Osteoarthritis: surgery

All arthroses do not end up in the operating room, thankfully! In fact, only 10% of knee osteoarthritis will require a prosthesis. This is more common for osteoarthritis of the hip. If there is no great revolution in prosthetic surgeries of osteoarthritis, on the other hand the operative techniques are now much more developed.

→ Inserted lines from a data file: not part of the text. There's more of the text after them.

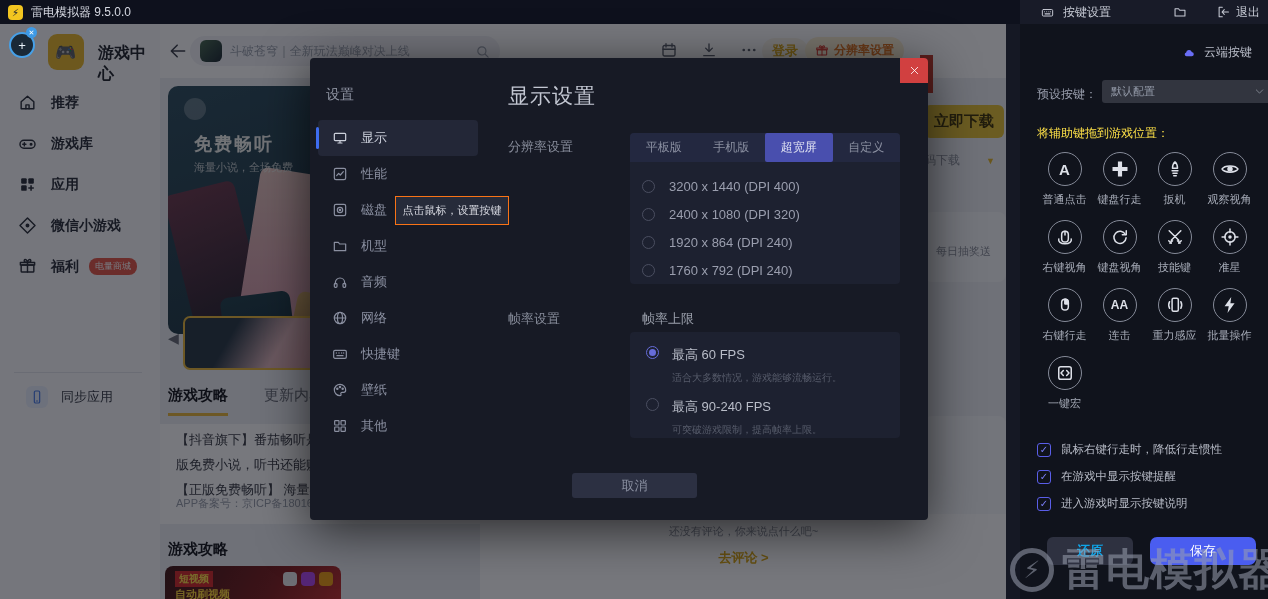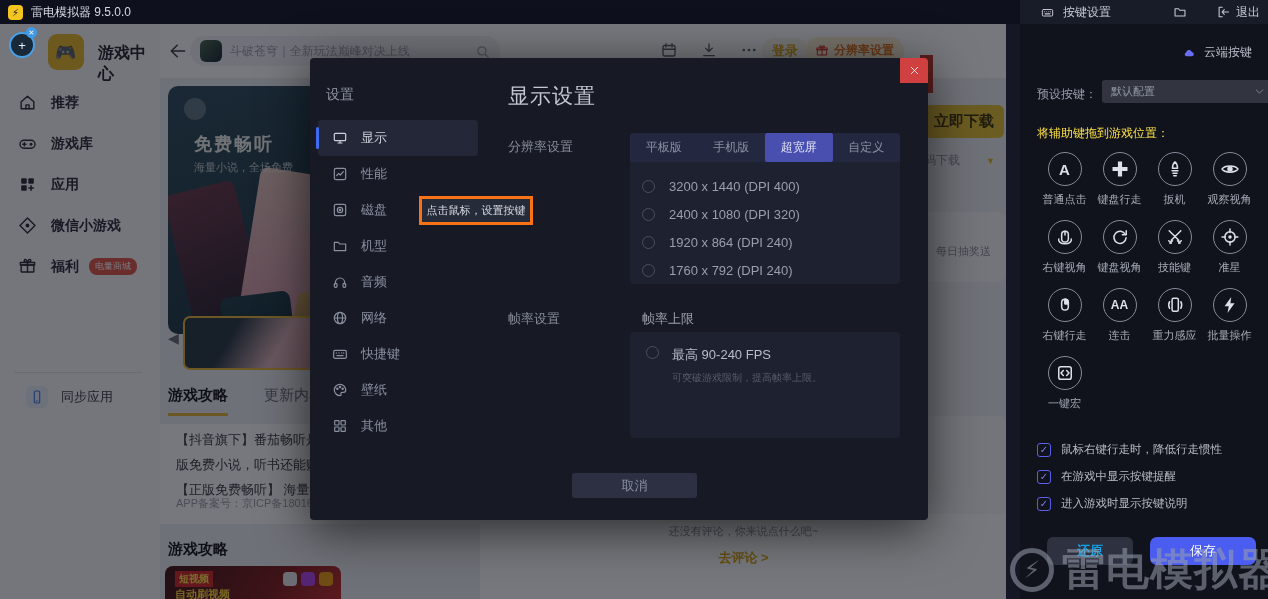--- a/index.html
+++ b/index.html
@@ -142,7 +142,7 @@
     font-size:13px; display:flex; align-items:center; justify-content:center;}
 
   
-  #tooltip { left:419px; top:196px; width:114px; height:29px; background:#262b3a; border:3px solid #f97316;
+  #tooltip { left:395px; top:196px; width:114px; height:29px; background:#262b3a; border:1px solid #f97316;
     color:#d8dae2; font-size:11px; display:flex; align-items:center; justify-content:center; z-index:25;
     white-space:nowrap;}
 

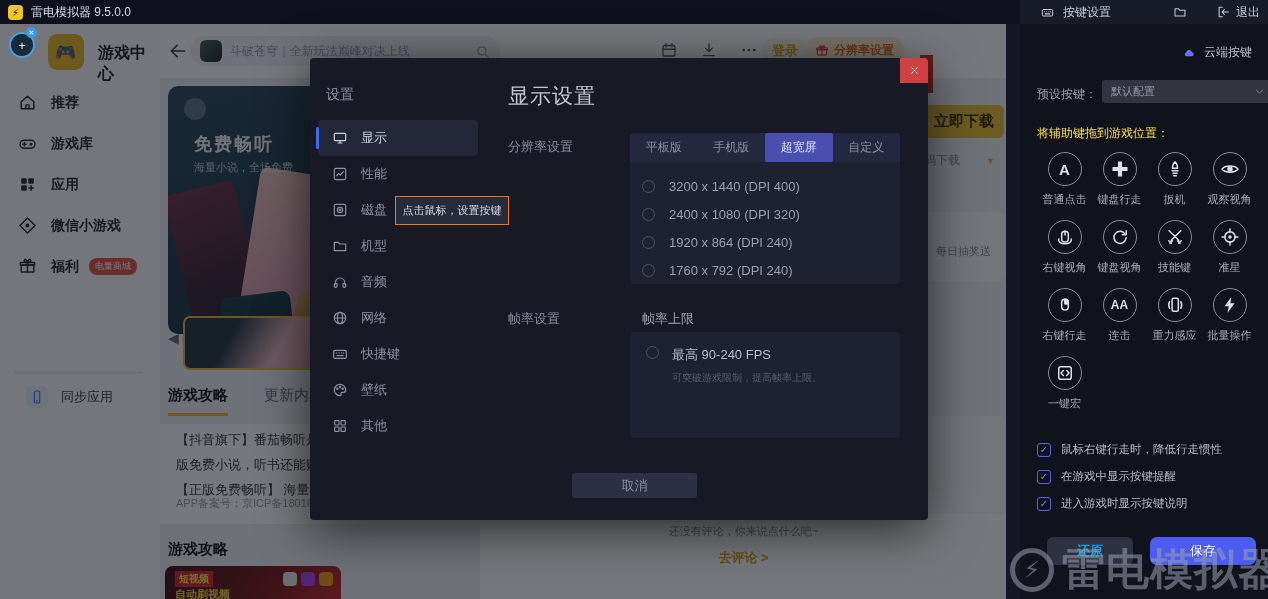--- a/index.html
+++ b/index.html
@@ -514,6 +514,13 @@
 
     <div class="panel" id="fps-panel">
 
+    <div class="fps-opt">
+          <span class="radio on"></span>
+          <span>
+            <div class="fl">最高 60 FPS</div>
+            <div class="fd">适合大多数情况，游戏能够流畅运行。</div>
+          </span>
+        </div>
         <div class="fps-opt">
           <span class="radio"></span>
           <span>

On the other hand, prostheses are very effective. The operating principle has not changed much in fifty years: we replace the damaged joint with a prosthesis. These are the operative techniques that have evolved. As well as the materials of the prostheses. As a result, these prostheses are better tolerated by the body. They flake much more rarely and are more and more solid. Today, a prosthesis can last 15 to 20 years.

Note that in surgery, cartilage grafts can also be performed. This can only be done for the moment on very limited surface lesions, usually secondary to trauma. In the future, another solution currently in research is the use of stem cells.

> A hip prosthesis is proposed if it is destroyed by osteoarthritis: the joint (femoral head and acetabulum of the pelvic bone) is replaced by a molded metal device. The prosthesis is rarely offered before 60 years. This is a fairly common intervention, with generally few complications.

> In case of severe or aggravating genu varum or genu valgum, the surgeon makes an osteotomy of the tibia, that is to say that he cuts a piece of bone (an angle) to put back the shin in a correct alignment. He will put plates to allow consolidation of the bone. The plates will be removed a few months later.

> The arthrosis of the fingers can also be operated. The rhizarthrosis of the thumb can be very disabling for daily actions, and can be cured by surgery.